Notamment par l’utilisation d’un équipement non adapté aux températures extérieures avec des vêtements trop lourds, non aérés, étanches, type K-way pour plus transpirer et favoriser une perte de poids recherchée par certains coureurs. Attention également aux efforts longs avec un sac à dos pouvant générer un écran anti aération.

La prise de médicament peut être responsable d’un coup de chaleur

En effet, la prise de médicament peut masquer les signes d’alerte d’une hyperthermie et notamment la vigilance du coureur. Enfin la prise d’antidouleurs et notamment d’anti-inflammatoires peut masquer les symptômes d’une hyperthermie.

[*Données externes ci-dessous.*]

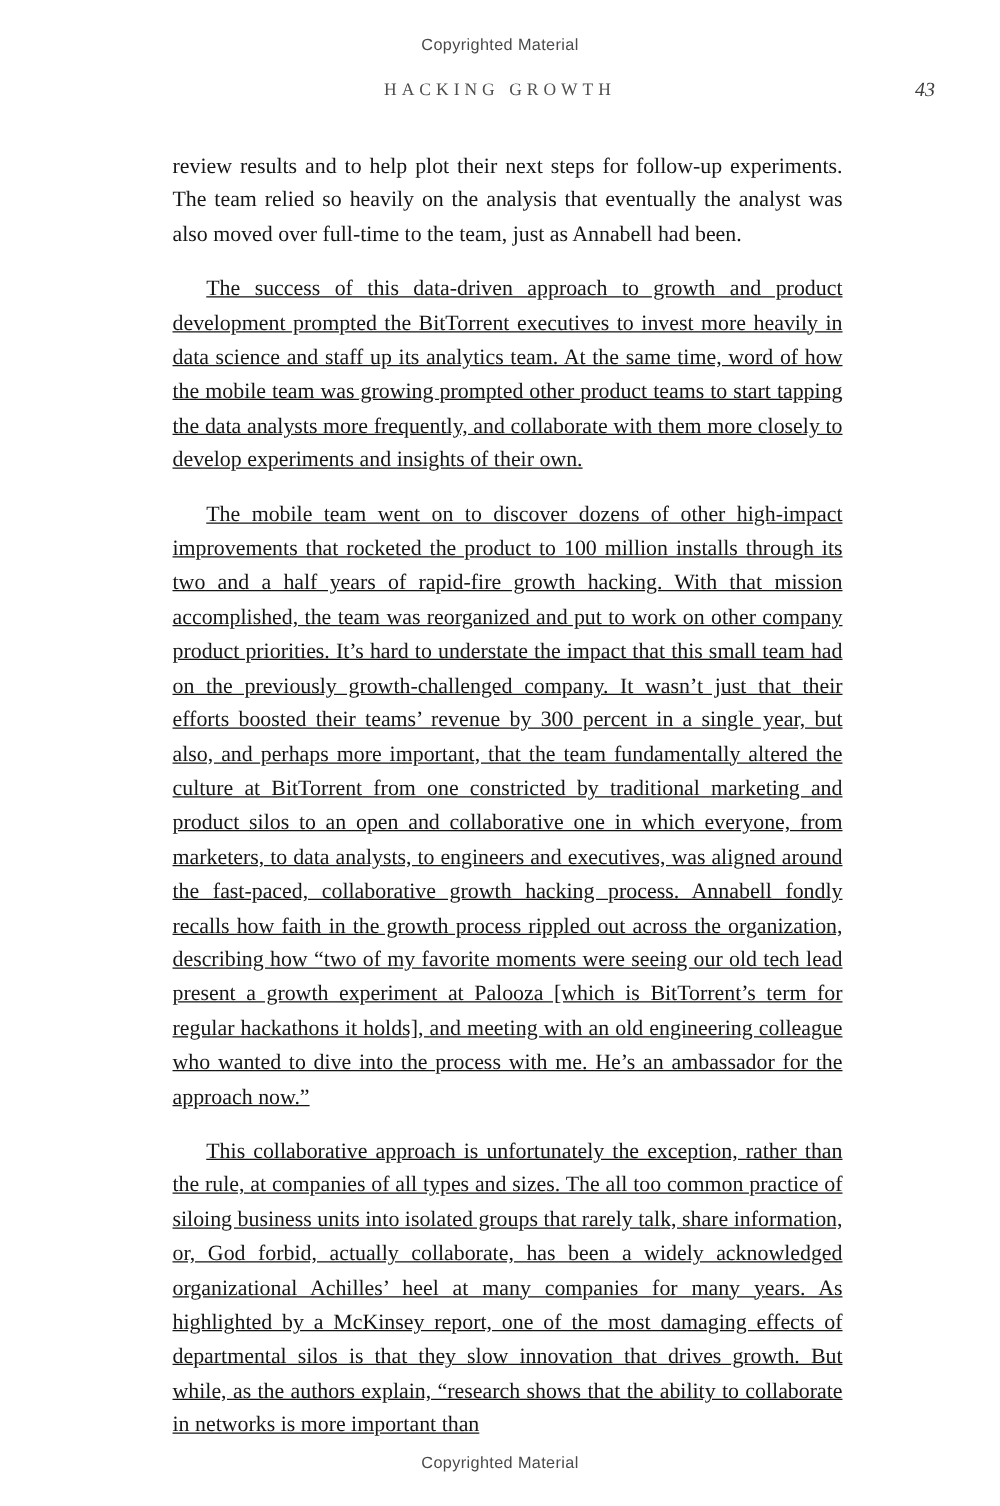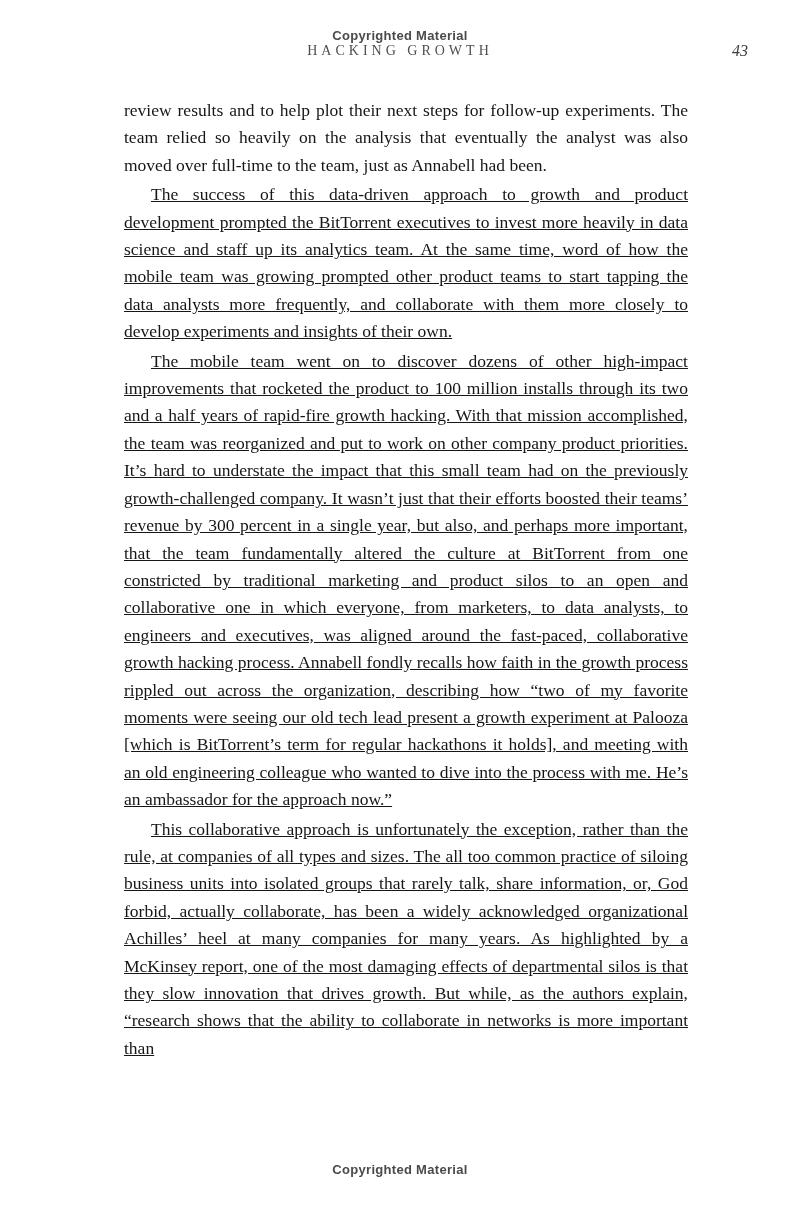--- a/index.html
+++ b/index.html
@@ -21,7 +21,7 @@
   }
   .copyright {
     font-family: "Liberation Sans", sans-serif;
-    font-weight: 700;
+    font-weight: 400;
     font-size: 13px;
     color: #4a4a4a;
     text-align: center;

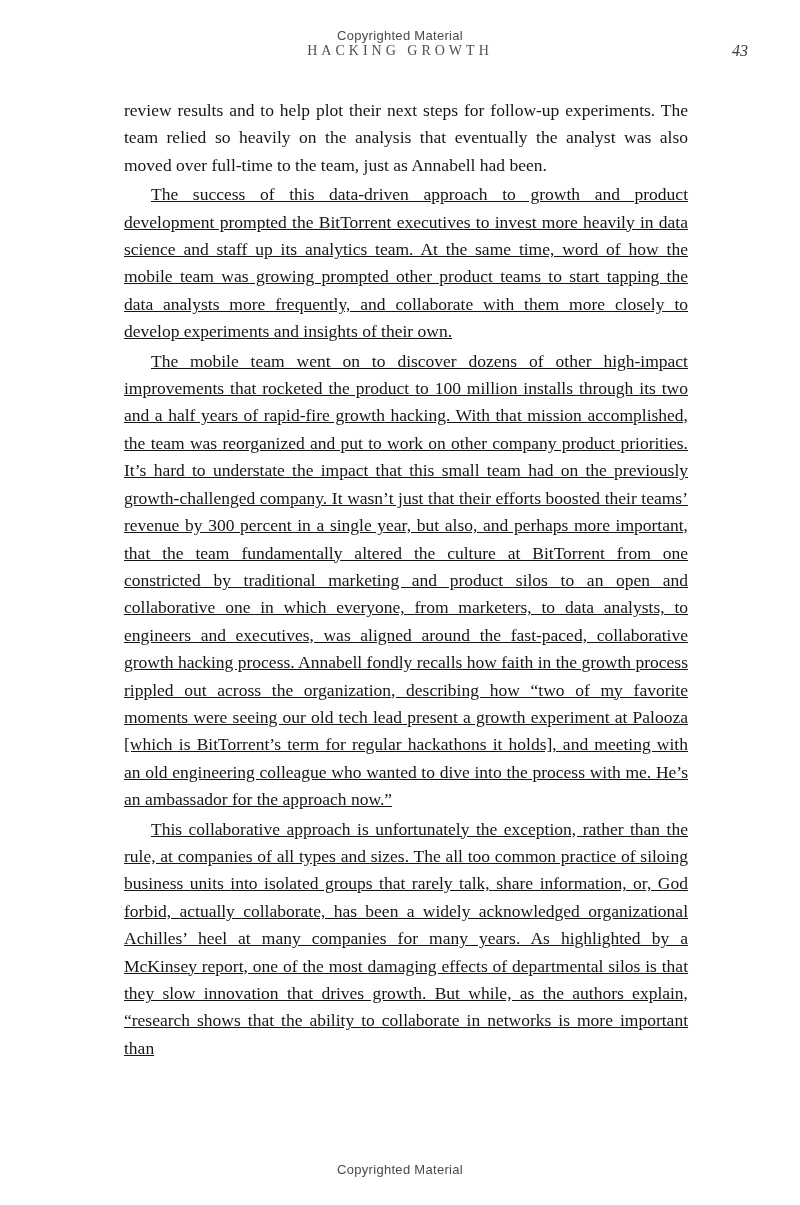--- a/index.html
+++ b/index.html
@@ -38,6 +38,7 @@
   }
   .running-header {
     position: relative;
+    margin-top: 22px;
     height: 22px;
   }
   .book-title {

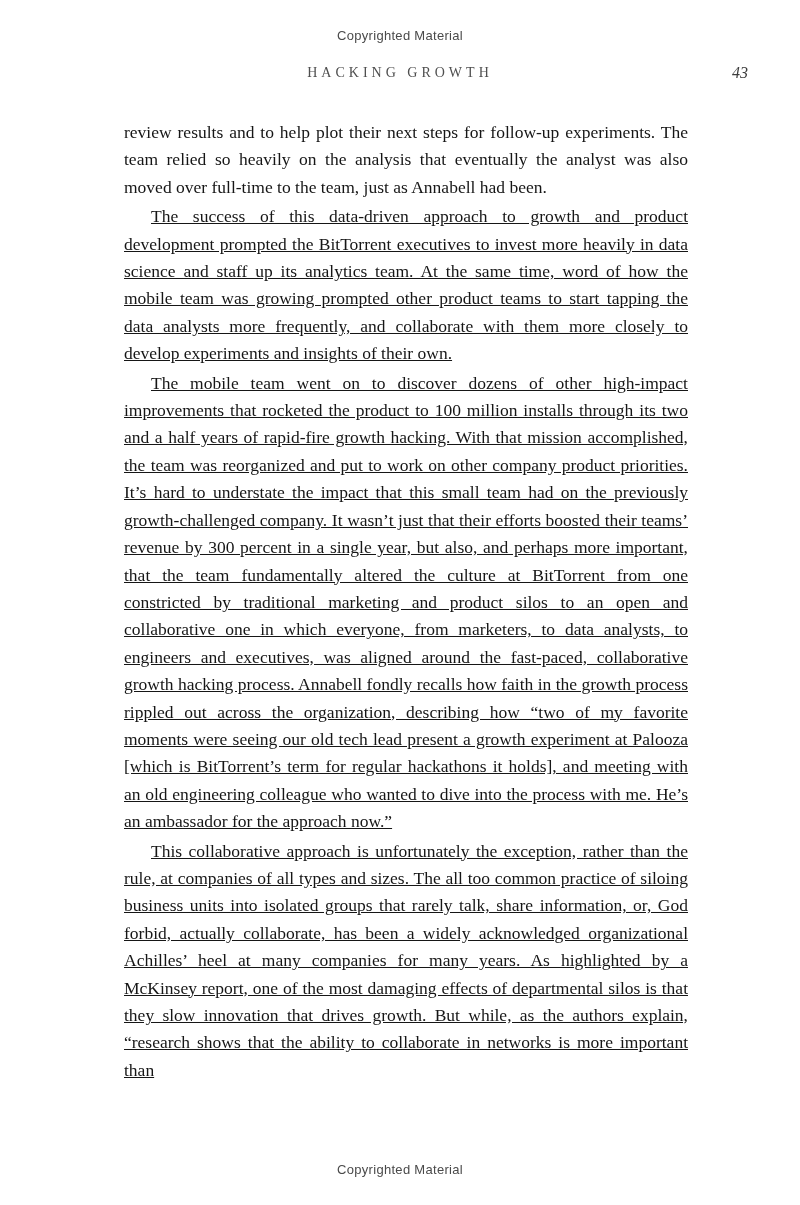--- a/index.html
+++ b/index.html
@@ -72,7 +72,7 @@
     hyphens: auto;
   }
   .body-text p {
-    margin: 2px;
+    margin: 16px;
     padding: 0;
   }
   .body-text p.indent {

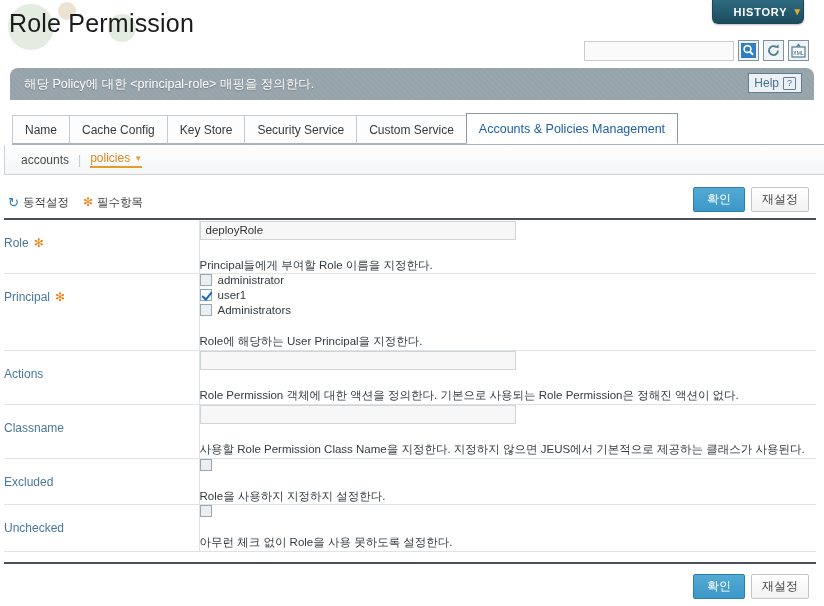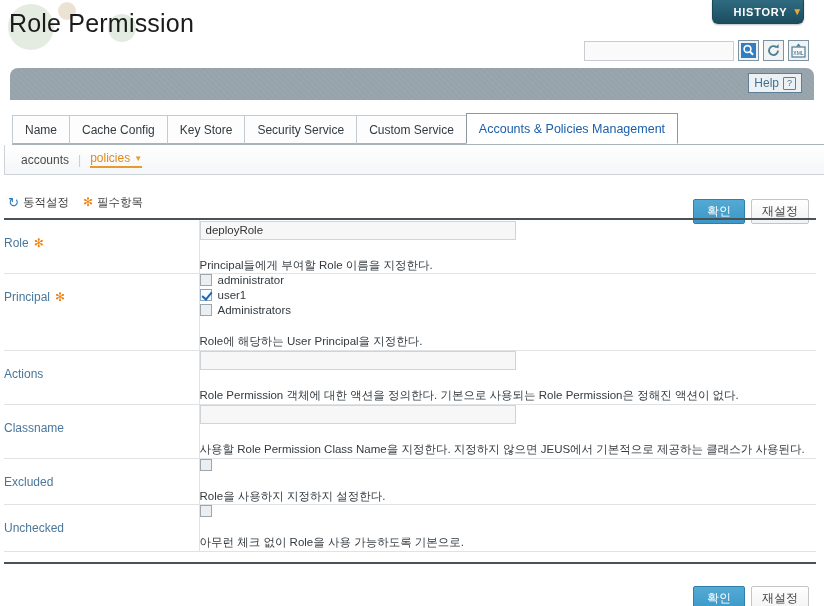--- a/index.html
+++ b/index.html
@@ -232,6 +232,7 @@
   </div>
 
   <div class="banner">
+    <span class="banner-text">해당 Policy에 대한 &lt;principal-role&gt; 매핑을 정의한다.</span>
     <div class="help-btn">
       <span>Help</span>
       <span class="help-q">?</span>

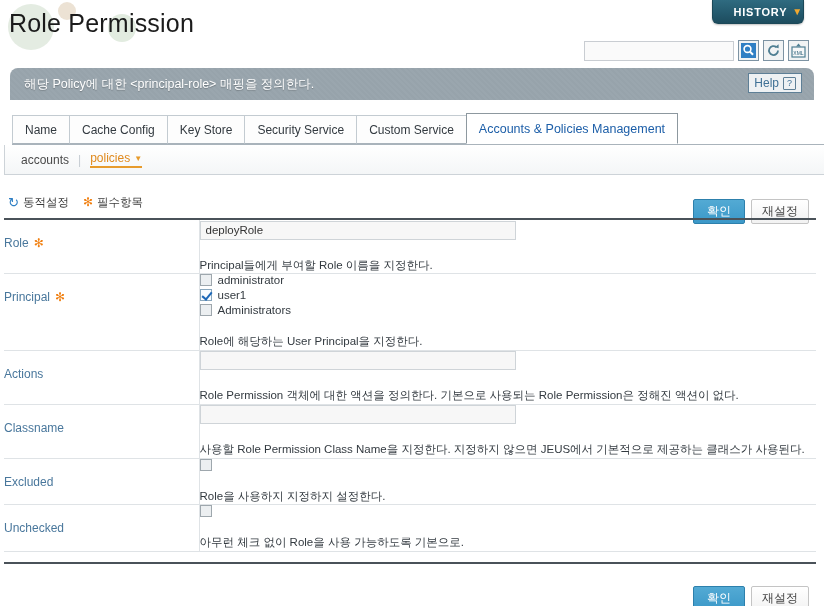--- a/index.html
+++ b/index.html
@@ -134,7 +134,6 @@
     font-size: 12px; cursor: pointer; border-radius: 2px;
     display: flex; align-items: center; justify-content: center;
     font-family: "Liberation Sans", sans-serif;
-    margin-top: 12px;
   }
   .btn-primary {
     background: linear-gradient(180deg,#53aad4 0%, #3b98c8 100%);

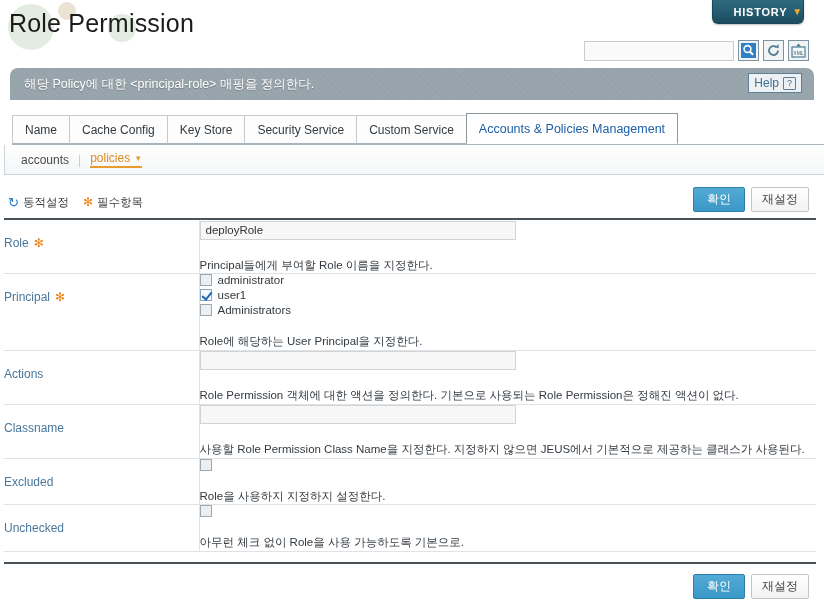--- a/index.html
+++ b/index.html
@@ -359,7 +359,7 @@
           <div class="cb-line">
             <span class="cb"></span>
           </div>
-          <div class="desc">아무런 체크 없이 Role을 사용 가능하도록 기본으로.</div>
+          <div class="desc">아무런 체크 없이 Role을 사용 못하도록 설정한다.</div>
         </td>
       </tr>
     </tbody>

Quels sont les signes de l’hyperthermie d’effort ?

Courir torse nu en pleine chaleur et sans s'hydrater, c'est risquer un coup de chaleur.
Courir torse nu en pleine chaleur, sans s’hydrater ni se rafraîchir, c’est aussi risquer un coup de chaleur. ©Adobestock

Le sportif, en plein effort dans des conditions ou circonstances météorologiques particulières ne ressent plus de fatigue, peut ne plus transpirer, n’a plus le réflexe de s’hydrater, s’essouffle anormalement. Il peut aussi vomir, présenter des crampes et avoir un comportement inhabituel avec une désorientation pouvant aller jusqu’au malaise brutal et au coma.

Il est possible aussi d’observer alors une destruction musculaire appelée rhabdomyolyse. C’est une urgence absolue pour sa prise en charge.

Quelles mesures préventives pour éviter le coup de chaleur ?

S'asperger régulièrement la tête d'eau froide, c'est un bon réflexe pour éviter le coup de chaleur ou hyperthermie d'effort.
S’asperger régulièrement la tête d’eau froide, c’est un bon réflexe pour éviter le coup de chaleur ou hyperthermie d’effort.©Adobestock

Si vous envisagez de participer à une épreuve sportive qui doit se dérouler dans des conditions météorologiques chaudes et avec une humidité importante, alors l’acclimatation à la chaleur sera primordiale. Cette adaptation entraînera une augmentation du volume plasmatique et de la transpiration dans les 10 à 14 jours, qui permettront alors de s’adapter aux conditions de l’effort.

On l’a vu, l’hydratation est importante mais il faut surtout penser à se refroidir la tête en mouillant sa casquette, son Buff très régulièrement avec si possible de l’eau glaciale. Enfin, on recommande bien sûr d’adapter sa tenue aux conditions météo mais surtout à l’effort qui va être fourni. Pas de vêtements chauds,  étanches et imperméables s’il est possible de courir en short et en manches courtes.

Que faire en cas d’hyperthermie ?

Le docteur Patrick Basset, directeur médical du semi et marathon de Paris et de l’UTMB notamment, nous donne les actions possibles à réaliser pour prendre en charge le plus vite possible un patient en hyperthermie : mettre à l’ombre le patient, le retirer des surfaces comme le goudron chaud. Immersion du corps complet (sauf la tête si inconscient) dans une piscine d’eau glacée ou arrosage en quantité importante, de la tête avec de l’eau glacée. Les choses à ne pas faire : dire de boire pour se refroidir.